Motherhood has totally played a part in radicalising my feminism. This is, oddly, the opposite of how we’re told we’re “supposed” to feel by some subsets of feminists. I am 100% devoted to my son and husband, and yet radicalising by the day. I’m more vocally pro-reproductive justice now, too.
Surprises: definitely my level and depth of love for my son. I now understand the “I’d not hesitate an instant to throw myself under a bus to save his life” side of things, which I didn’t “get” before being a mother. I refuse to see this as a failure of my feminism; my partner feels the same way. It’s not an exclusively female feeling, it’s an attached-parent feeling. If some men are missing out on that level of connection with their kid, I believe they are the ones who are missing out. Motherhood certainly comes with its financial sacrifices, and I vote accordingly and advocate passionately; but I don’t think the problem lies in the attachment to a kid, it’s in society not valuing and nurturing that attachment.
Breastfeeding is a sub-example, of course, of the same principle. Right now we have all of the guilt and none of the practical, realistic, ongoing support, because that’s the way the patriarchy likes it. I want it to be the other way around. Women should no more feel “guilty” for bottle feeding than people do for using any other medical prosthesis or real-food-substitute when any other body part or system of theirs is not functioning along the normal course of things – because in my ideal world, every woman who is able and wants to breastfeed would (and would not be penalised in terms of finances or career or social life for it), and everyone else would get donor milk free to the user. A quick look at Scandinavian rates shows the extent to which we have it all wrong.

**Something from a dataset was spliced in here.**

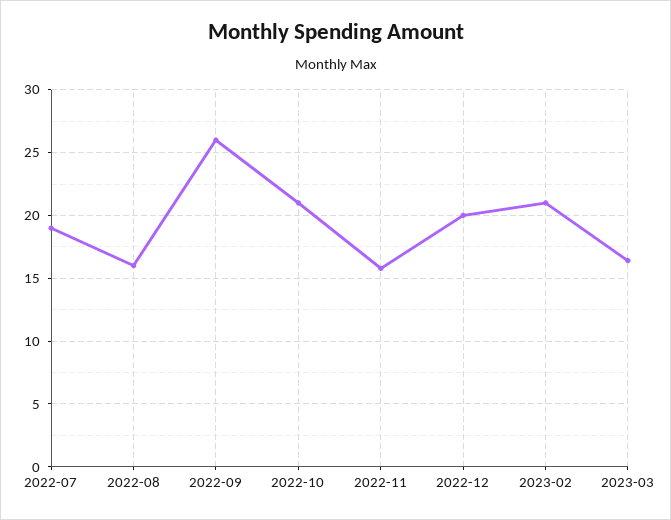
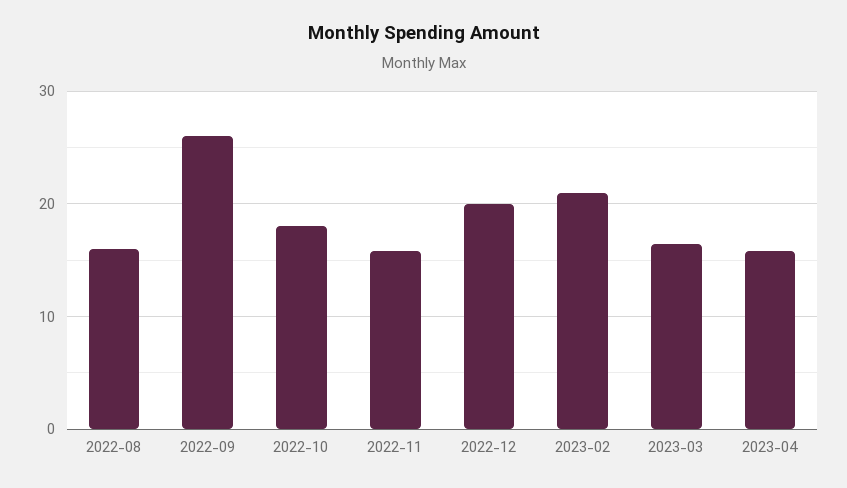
2022-07: 19 -> none
2022-10: 21 -> 18
2023-04: none -> 16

Failures: I don’t know, don’t we all succeed and fail a little bit every day in our parenting? The other day, I caught myself wondering whether the lad’s play interests reflected some failure in my feminist parenting: he is fascinated by dinosaurs, space, pirates, sea creatures (especially dangerous ones and the deepest depths), and so on. But then I realised these were the things I was fascinated by as a child, so there are really no surprises there! Then there are the teeny tiny little glimpses of success, such as him forward-planning a “soccer party” for his schoolfriends, and choosing a girl first when asked who he’d like to be on his team. The patriarchy is certainly getting to him: we had an argument last night when he decided that butchers can only be men – but another time, when distributed a piece of school information with clip art of a male doctor and female nurse, he instructed his teacher that she had it the wrong way down, that doctors were women.
I do worry a lot about schoolyard masculinity practices and the influences that is starting to have on him. I worry. But what can I do? Just keep what I’m doing.